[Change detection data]
╭──
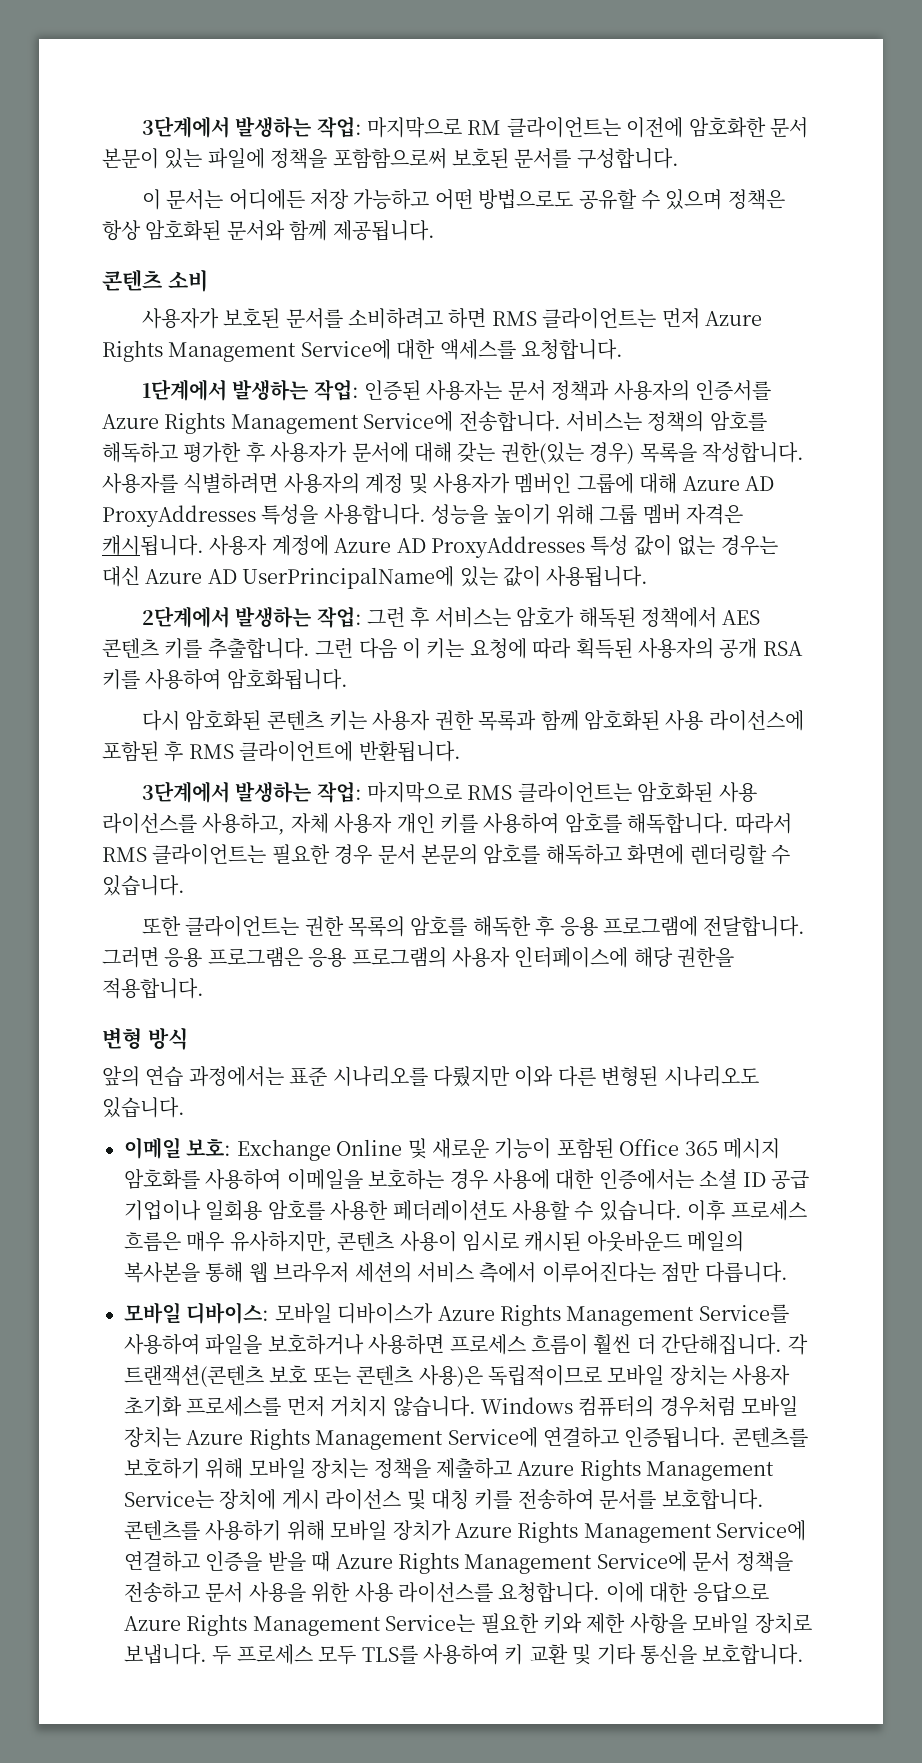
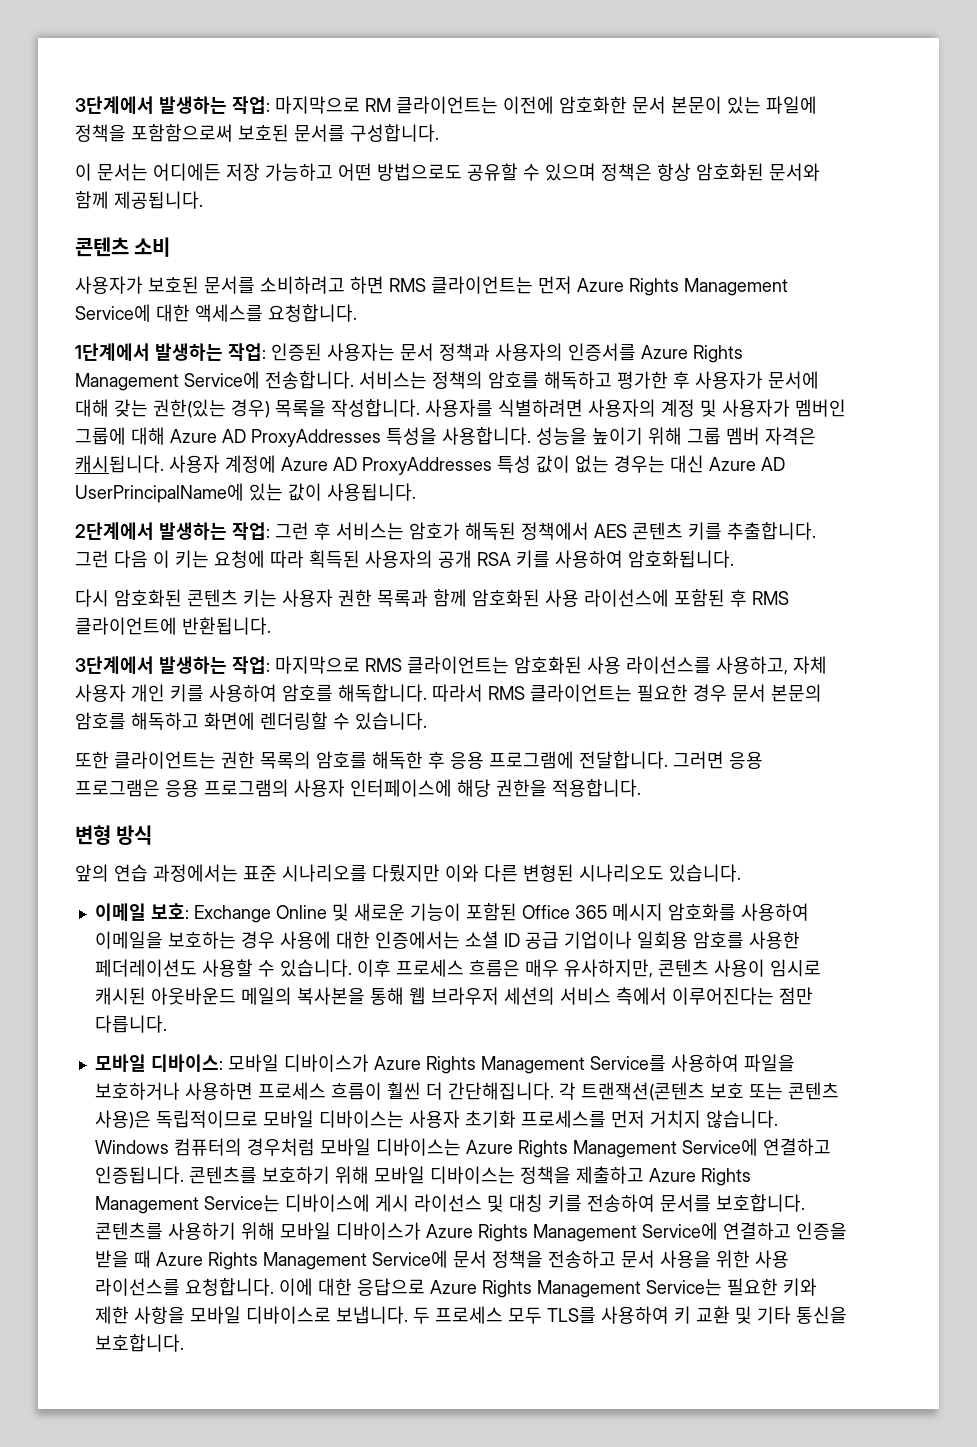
- 각 트랜잭션(콘텐츠 보호 또는 콘텐츠 사용)은 독립적이므로 모바일 장치는 사용자 초기화 프로세스를 먼저 거치지 않습니다.
+ 각 트랜잭션(콘텐츠 보호 또는 콘텐츠 사용)은 독립적이므로 모바일 디바이스는 사용자 초기화 프로세스를 먼저 거치지 않습니다.
- Windows 컴퓨터의 경우처럼 모바일 장치는 Azure Rights Management Service에 연결하고 인증됩니다.
+ Windows 컴퓨터의 경우처럼 모바일 디바이스는 Azure Rights Management Service에 연결하고 인증됩니다.
- 콘텐츠를 보호하기 위해 모바일 장치는 정책을 제출하고 Azure Rights Management Service는 장치에 게시 라이선스 및 대칭 키를 전송하여 문서를 보호합니다.
+ 콘텐츠를 보호하기 위해 모바일 디바이스는 정책을 제출하고 Azure Rights Management Service는 디바이스에 게시 라이선스 및 대칭 키를 전송하여 문서를 보호합니다.
- 콘텐츠를 사용하기 위해 모바일 장치가 Azure Rights Management Service에 연결하고 인증을 받을 때 Azure Rights Management Service에 문서 정책을 전송하고 문서 사용을 위한 사용 라이선스를 요청합니다.
+ 콘텐츠를 사용하기 위해 모바일 디바이스가 Azure Rights Management Service에 연결하고 인증을 받을 때 Azure Rights Management Service에 문서 정책을 전송하고 문서 사용을 위한 사용 라이선스를 요청합니다.
- 이에 대한 응답으로 Azure Rights Management Service는 필요한 키와 제한 사항을 모바일 장치로 보냅니다.
+ 이에 대한 응답으로 Azure Rights Management Service는 필요한 키와 제한 사항을 모바일 디바이스로 보냅니다.

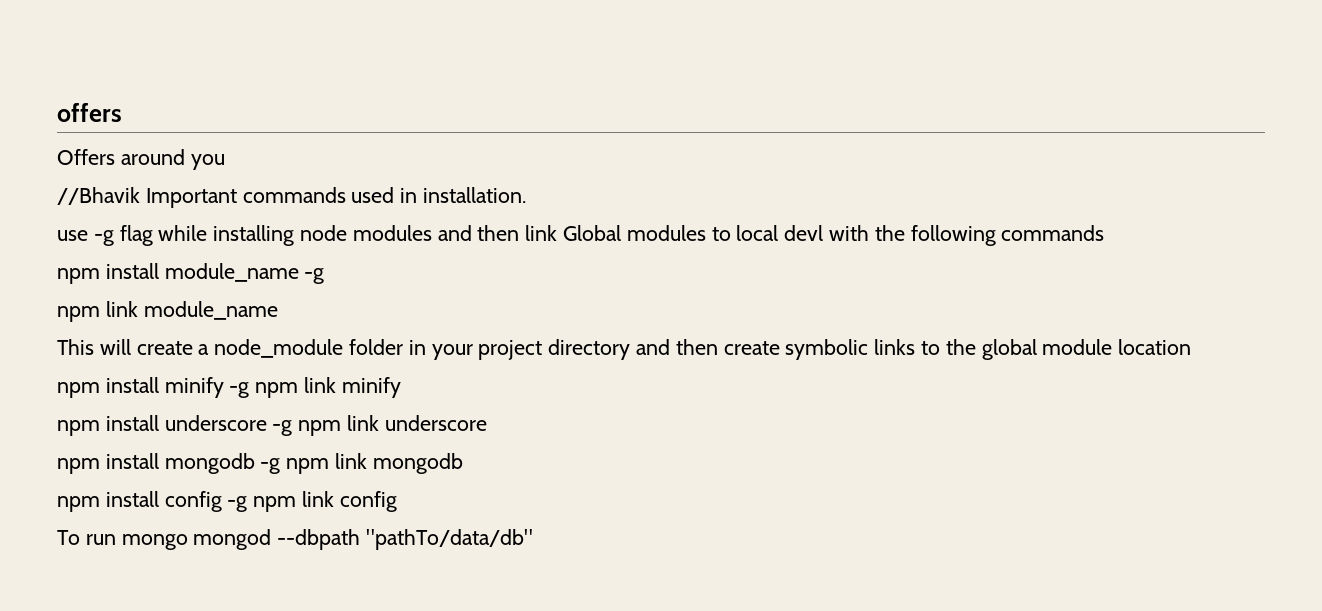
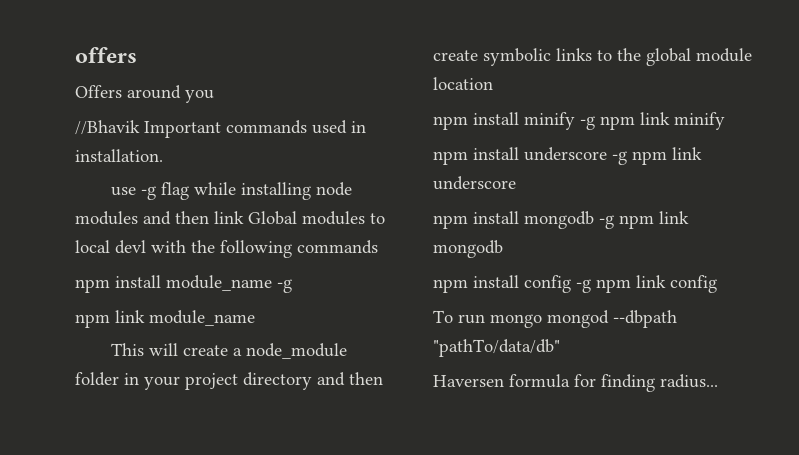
+ Haversen formula for finding radius...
╰──
Task goal:
From the first line of the records through the line with "디바이스는 Azure Rights Management Service에 연결하고 인증됩니다.", reproduce each line exactly and leave the pictures out.

Solution to the exercise:
- 각 트랜잭션(콘텐츠 보호 또는 콘텐츠 사용)은 독립적이므로 모바일 장치는 사용자 초기화 프로세스를 먼저 거치지 않습니다.
+ 각 트랜잭션(콘텐츠 보호 또는 콘텐츠 사용)은 독립적이므로 모바일 디바이스는 사용자 초기화 프로세스를 먼저 거치지 않습니다.
- Windows 컴퓨터의 경우처럼 모바일 장치는 Azure Rights Management Service에 연결하고 인증됩니다.
+ Windows 컴퓨터의 경우처럼 모바일 디바이스는 Azure Rights Management Service에 연결하고 인증됩니다.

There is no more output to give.